Before he was abruptly fired for becoming, what Emanuel called a “distraction” after the Laquan McDonald shooting video was released, Police Superintendent Garry McCarthy was the mayor’s first call in the morning and last call at night. Virtually every move McCarthy made was cleared with the mayor or his staff.

But the mayor’s efforts to distance himself from the imminent police purge triggered by Ferguson’s scathing report apparently stems from the political tightrope that Emanuel is trying to walk.

For months, the mayor has been trying to get ahead of a federal civil rights investigation by crafting a new system of police accountability to restore public trust shattered by his handling of the Laquan McDonald shooting video.

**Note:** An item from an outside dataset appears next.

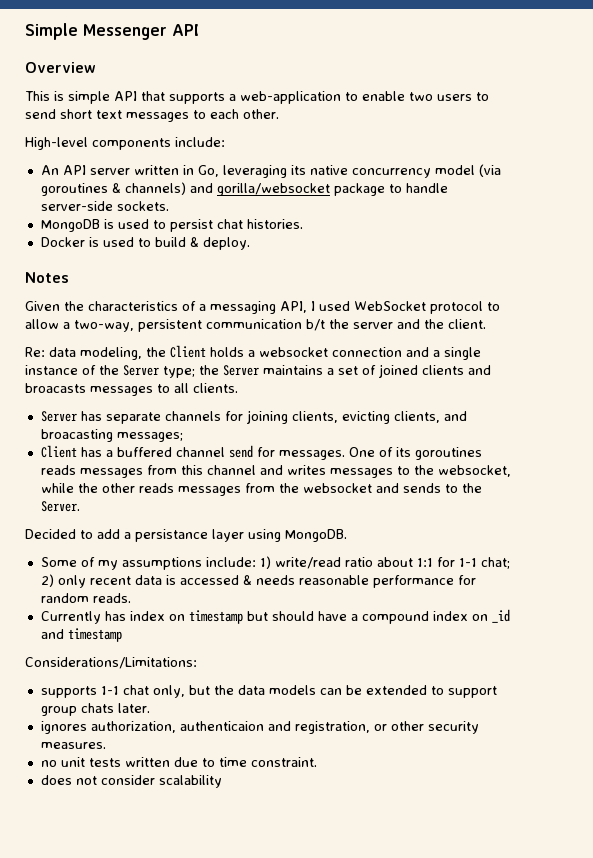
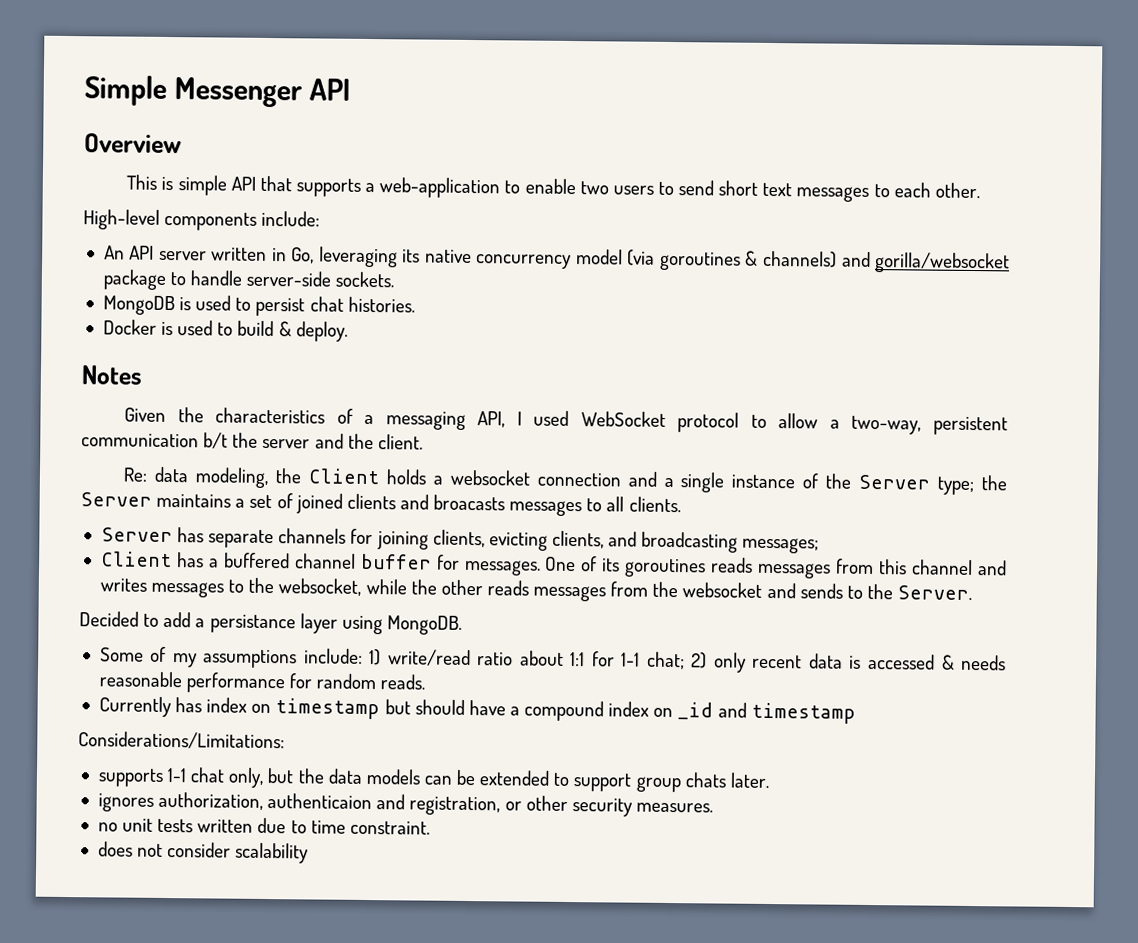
[40,429,113,442] broacasting -> [641,531,739,553] broadcasting
[228,445,253,458] send -> [360,553,432,570] buffer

And he has been trying just as desperately to coax Chicago Police officers concerned about being caught on the next YouTube video out of a defensive crouch blamed, in part, for a 50 percent surge in homicides and shootings and a precipitous drop in police activity.

After police officers were ambushed by lone gunmen in Dallas and Baton Rouge, La., Emanuel urged Chicagoans to “drop the hot rhetoric” and find a way to thank police officers who feel “almost hunted.”

The Fraternal Order of Police is urging rank-and-file police officers to turn down all requests for “non-mandatory overtime” over Labor Day weekend, to protest “continued disrespect of Chicago Police officers and the killing of officers across our country.”

Police morale is almost certain to plunge to a new low after Illinois Attorney General Lisa Madigan ruled this week that emails pertaining to the police shooting of Laquan McDonald must be released to the public, even though they were transmitted on police officers’ personal cell phones.

Until the cops-as-robbers scandal in the Summerdale police district, the police superintendent’s office was located on the fifth floor of City Hall opposite the mayor’s office.

When then-Mayor Richard J. Daley hired former University of California at Berkeley criminologist O.W. Wilson to clean up the Police Department, one of the first things Wilson recommended was that the Police Department be moved out of City Hall.